Task instructions
Below are records to be transcribed exactly; any pictures should be left out.

Data records
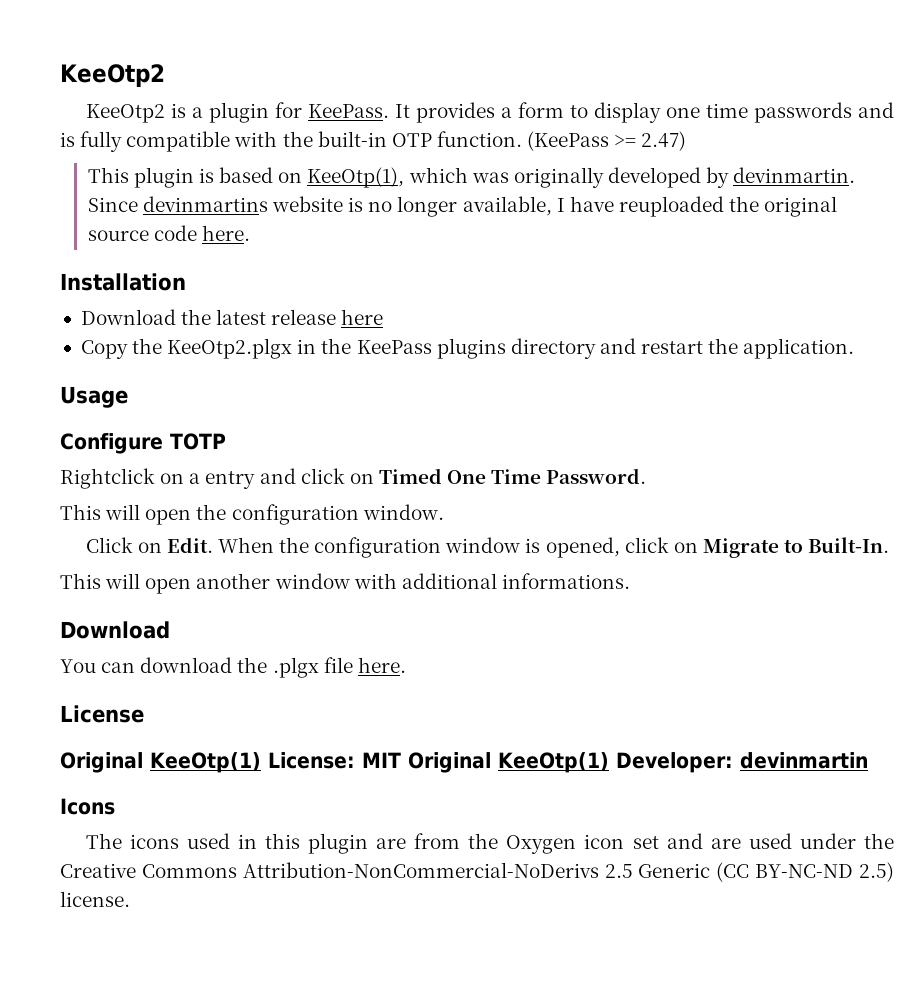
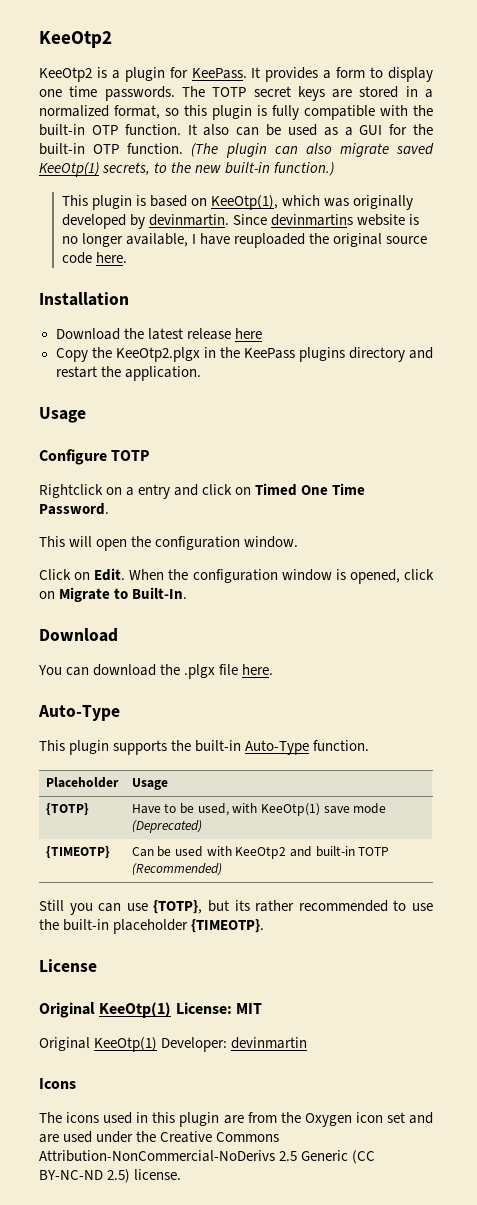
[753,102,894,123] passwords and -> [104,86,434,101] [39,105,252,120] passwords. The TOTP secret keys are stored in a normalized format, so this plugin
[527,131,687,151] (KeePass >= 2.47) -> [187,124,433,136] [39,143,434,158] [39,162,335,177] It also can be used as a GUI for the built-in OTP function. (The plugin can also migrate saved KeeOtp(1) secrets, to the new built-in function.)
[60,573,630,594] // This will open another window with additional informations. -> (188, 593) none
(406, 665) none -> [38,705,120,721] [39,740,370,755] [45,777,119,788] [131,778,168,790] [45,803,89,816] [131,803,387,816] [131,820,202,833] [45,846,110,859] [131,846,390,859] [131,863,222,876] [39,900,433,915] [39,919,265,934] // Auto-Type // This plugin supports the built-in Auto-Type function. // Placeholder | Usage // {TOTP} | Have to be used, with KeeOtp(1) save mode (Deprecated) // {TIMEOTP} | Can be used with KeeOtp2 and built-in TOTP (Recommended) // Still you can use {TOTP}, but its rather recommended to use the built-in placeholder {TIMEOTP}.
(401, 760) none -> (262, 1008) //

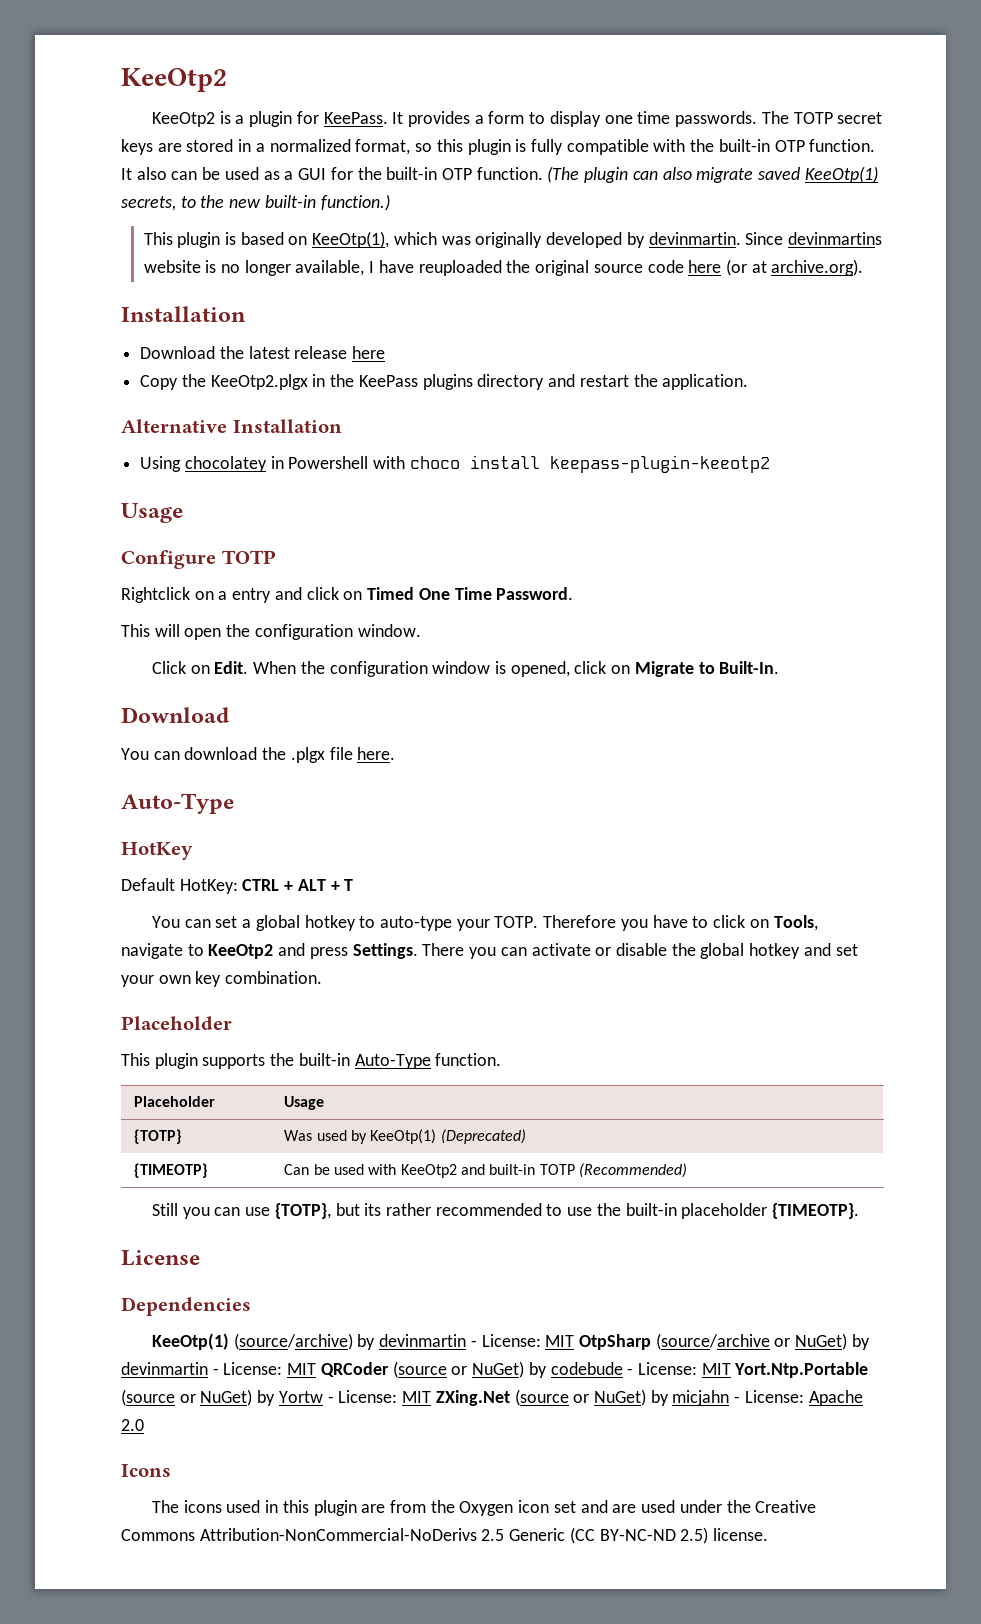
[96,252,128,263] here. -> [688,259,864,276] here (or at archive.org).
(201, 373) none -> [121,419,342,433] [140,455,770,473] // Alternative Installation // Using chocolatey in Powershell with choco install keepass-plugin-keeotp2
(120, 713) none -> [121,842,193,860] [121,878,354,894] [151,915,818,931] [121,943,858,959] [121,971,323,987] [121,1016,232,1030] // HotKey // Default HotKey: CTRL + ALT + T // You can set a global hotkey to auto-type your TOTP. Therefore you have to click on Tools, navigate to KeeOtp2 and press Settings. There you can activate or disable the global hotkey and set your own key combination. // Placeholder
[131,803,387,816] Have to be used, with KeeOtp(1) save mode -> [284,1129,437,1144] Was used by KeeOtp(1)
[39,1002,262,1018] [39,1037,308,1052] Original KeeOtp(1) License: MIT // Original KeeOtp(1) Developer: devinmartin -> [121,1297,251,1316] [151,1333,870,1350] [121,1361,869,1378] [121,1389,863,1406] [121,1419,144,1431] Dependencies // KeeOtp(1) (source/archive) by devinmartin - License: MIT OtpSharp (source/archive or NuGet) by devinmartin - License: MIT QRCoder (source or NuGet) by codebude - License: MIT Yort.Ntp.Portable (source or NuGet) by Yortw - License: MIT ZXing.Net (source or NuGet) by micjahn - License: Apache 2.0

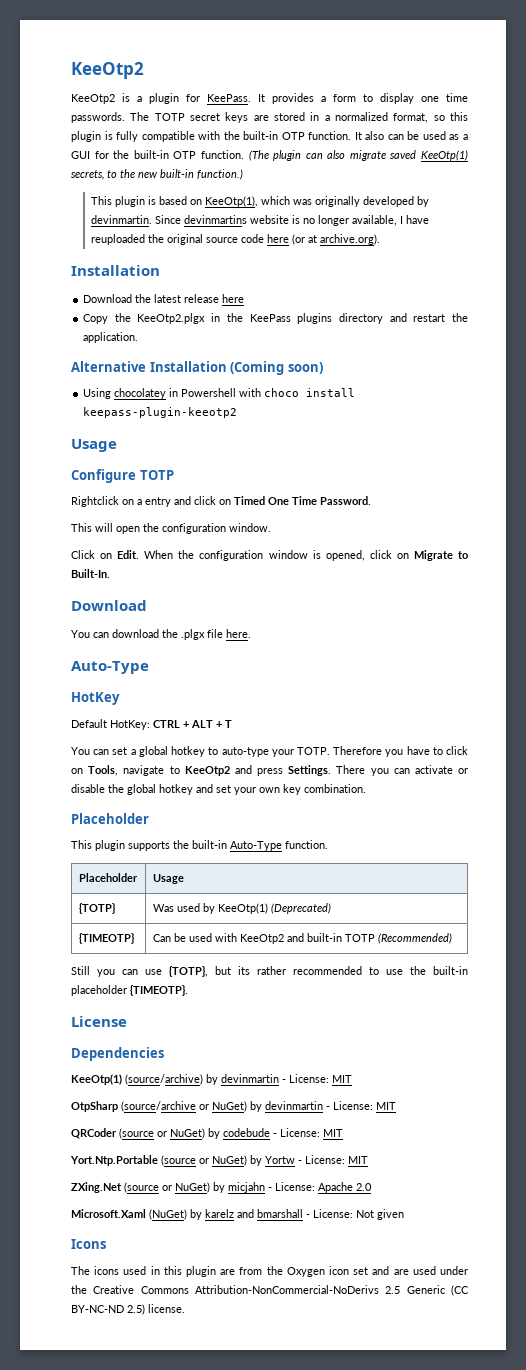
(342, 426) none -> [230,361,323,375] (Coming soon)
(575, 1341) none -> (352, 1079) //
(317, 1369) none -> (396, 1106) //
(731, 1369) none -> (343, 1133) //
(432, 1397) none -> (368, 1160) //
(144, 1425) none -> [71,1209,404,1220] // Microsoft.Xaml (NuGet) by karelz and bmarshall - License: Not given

Result of the exercise
[753,102,894,123] passwords and -> [104,86,434,101] [39,105,252,120] passwords. The TOTP secret keys are stored in a normalized format, so this plugin
[527,131,687,151] (KeePass >= 2.47) -> [187,124,433,136] [39,143,434,158] [39,162,335,177] It also can be used as a GUI for the built-in OTP function. (The plugin can also migrate saved KeeOtp(1) secrets, to the new built-in function.)
[60,573,630,594] // This will open another window with additional informations. -> (188, 593) none
(406, 665) none -> [38,705,120,721] [39,740,370,755] [45,777,119,788] [131,778,168,790] [45,803,89,816] [131,803,387,816] [131,820,202,833] [45,846,110,859] [131,846,390,859] [131,863,222,876] [39,900,433,915] [39,919,265,934] // Auto-Type // This plugin supports the built-in Auto-Type function. // Placeholder | Usage // {TOTP} | Have to be used, with KeeOtp(1) save mode (Deprecated) // {TIMEOTP} | Can be used with KeeOtp2 and built-in TOTP (Recommended) // Still you can use {TOTP}, but its rather recommended to use the built-in placeholder {TIMEOTP}.
(401, 760) none -> (262, 1008) //

[96,252,128,263] here. -> [688,259,864,276] here (or at archive.org).
(201, 373) none -> [121,419,342,433] [140,455,770,473] // Alternative Installation // Using chocolatey in Powershell with choco install keepass-plugin-keeotp2
(120, 713) none -> [121,842,193,860] [121,878,354,894] [151,915,818,931] [121,943,858,959] [121,971,323,987] [121,1016,232,1030] // HotKey // Default HotKey: CTRL + ALT + T // You can set a global hotkey to auto-type your TOTP. Therefore you have to click on Tools, navigate to KeeOtp2 and press Settings. There you can activate or disable the global hotkey and set your own key combination. // Placeholder
[131,803,387,816] Have to be used, with KeeOtp(1) save mode -> [284,1129,437,1144] Was used by KeeOtp(1)
[39,1002,262,1018] [39,1037,308,1052] Original KeeOtp(1) License: MIT // Original KeeOtp(1) Developer: devinmartin -> [121,1297,251,1316] [151,1333,870,1350] [121,1361,869,1378] [121,1389,863,1406] [121,1419,144,1431] Dependencies // KeeOtp(1) (source/archive) by devinmartin - License: MIT OtpSharp (source/archive or NuGet) by devinmartin - License: MIT QRCoder (source or NuGet) by codebude - License: MIT Yort.Ntp.Portable (source or NuGet) by Yortw - License: MIT ZXing.Net (source or NuGet) by micjahn - License: Apache 2.0

(342, 426) none -> [230,361,323,375] (Coming soon)
(575, 1341) none -> (352, 1079) //
(317, 1369) none -> (396, 1106) //
(731, 1369) none -> (343, 1133) //
(432, 1397) none -> (368, 1160) //
(144, 1425) none -> [71,1209,404,1220] // Microsoft.Xaml (NuGet) by karelz and bmarshall - License: Not given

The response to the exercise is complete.